EXERCISE AIM ▸
For the data below, transcribe the part that opens with the line containing "-> <tr> <td>21026</td>" and closes with the line containing "-> <tr> <td>21031</td>", exactly and with no pictures.

AVAILABLE RECORDS ▸
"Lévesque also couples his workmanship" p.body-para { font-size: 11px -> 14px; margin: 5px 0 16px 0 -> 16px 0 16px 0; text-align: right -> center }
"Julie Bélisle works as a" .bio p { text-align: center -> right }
* * *
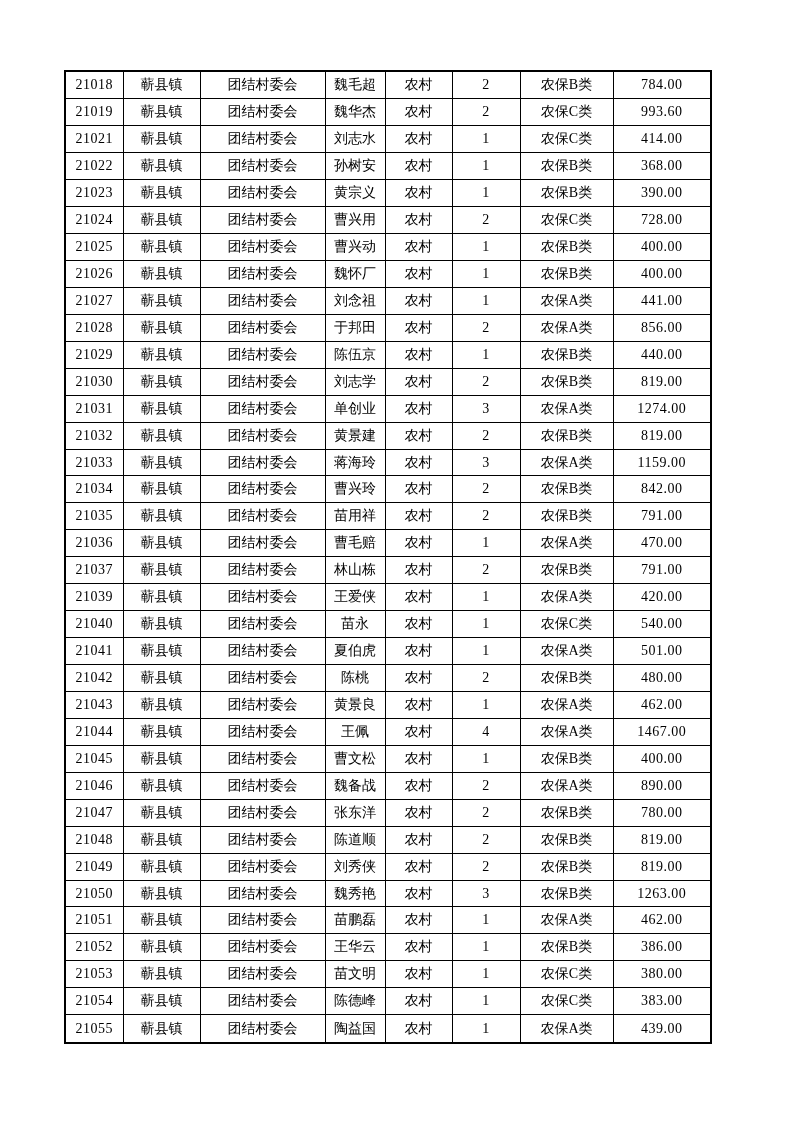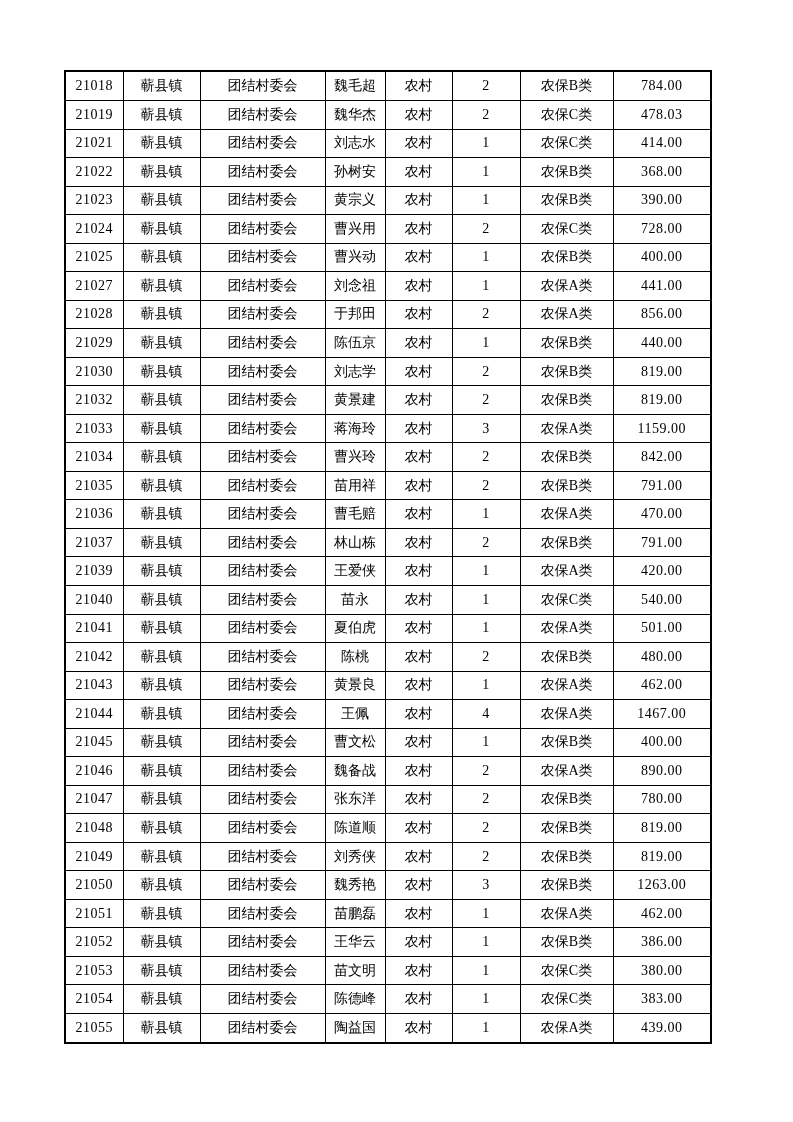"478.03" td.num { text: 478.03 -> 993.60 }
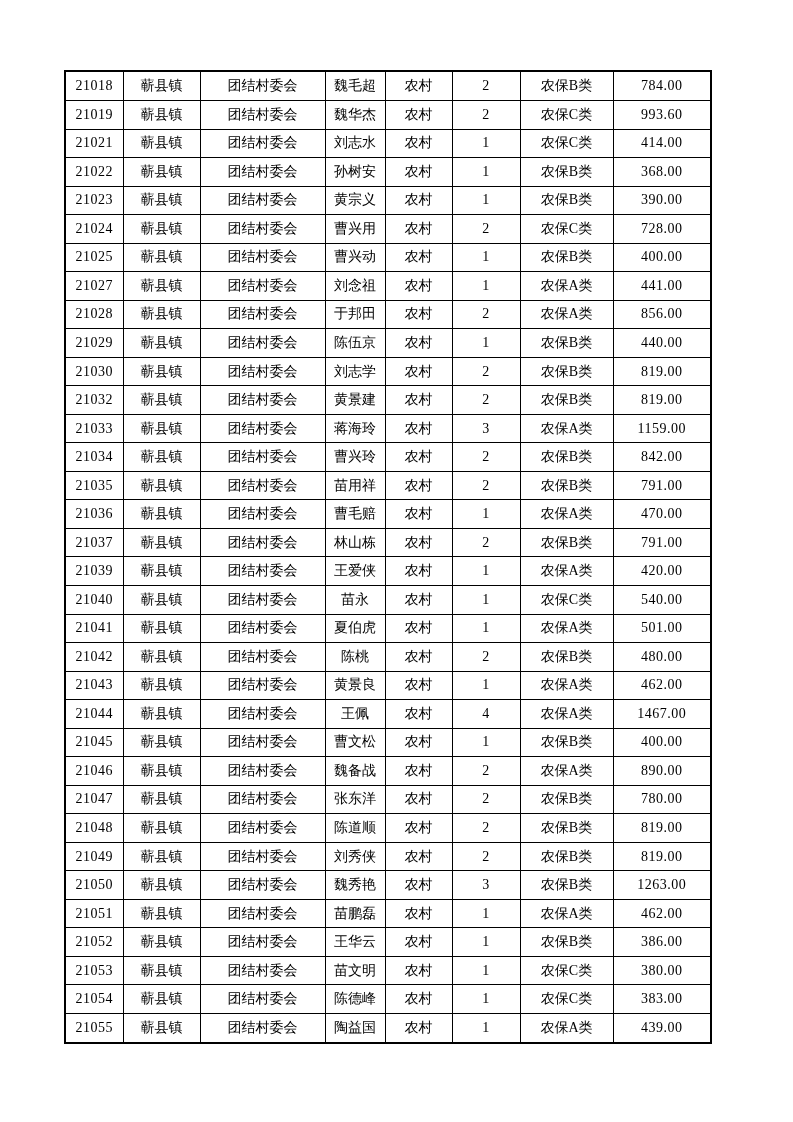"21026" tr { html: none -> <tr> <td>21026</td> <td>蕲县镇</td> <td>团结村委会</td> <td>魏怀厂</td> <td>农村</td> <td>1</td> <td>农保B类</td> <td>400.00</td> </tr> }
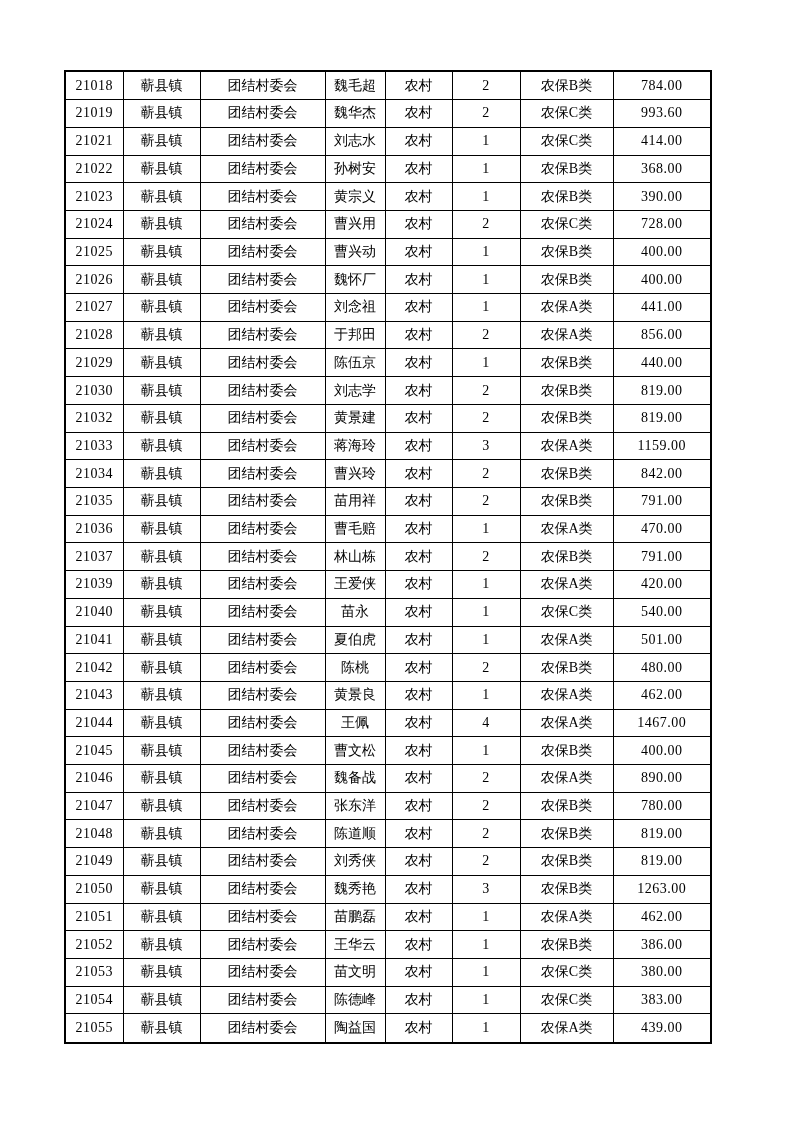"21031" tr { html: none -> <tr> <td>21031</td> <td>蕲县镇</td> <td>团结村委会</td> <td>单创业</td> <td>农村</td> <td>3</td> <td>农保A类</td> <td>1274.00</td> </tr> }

REPLY ▸
"21026" tr { html: none -> <tr> <td>21026</td> <td>蕲县镇</td> <td>团结村委会</td> <td>魏怀厂</td> <td>农村</td> <td>1</td> <td>农保B类</td> <td>400.00</td> </tr> }
"21031" tr { html: none -> <tr> <td>21031</td> <td>蕲县镇</td> <td>团结村委会</td> <td>单创业</td> <td>农村</td> <td>3</td> <td>农保A类</td> <td>1274.00</td> </tr> }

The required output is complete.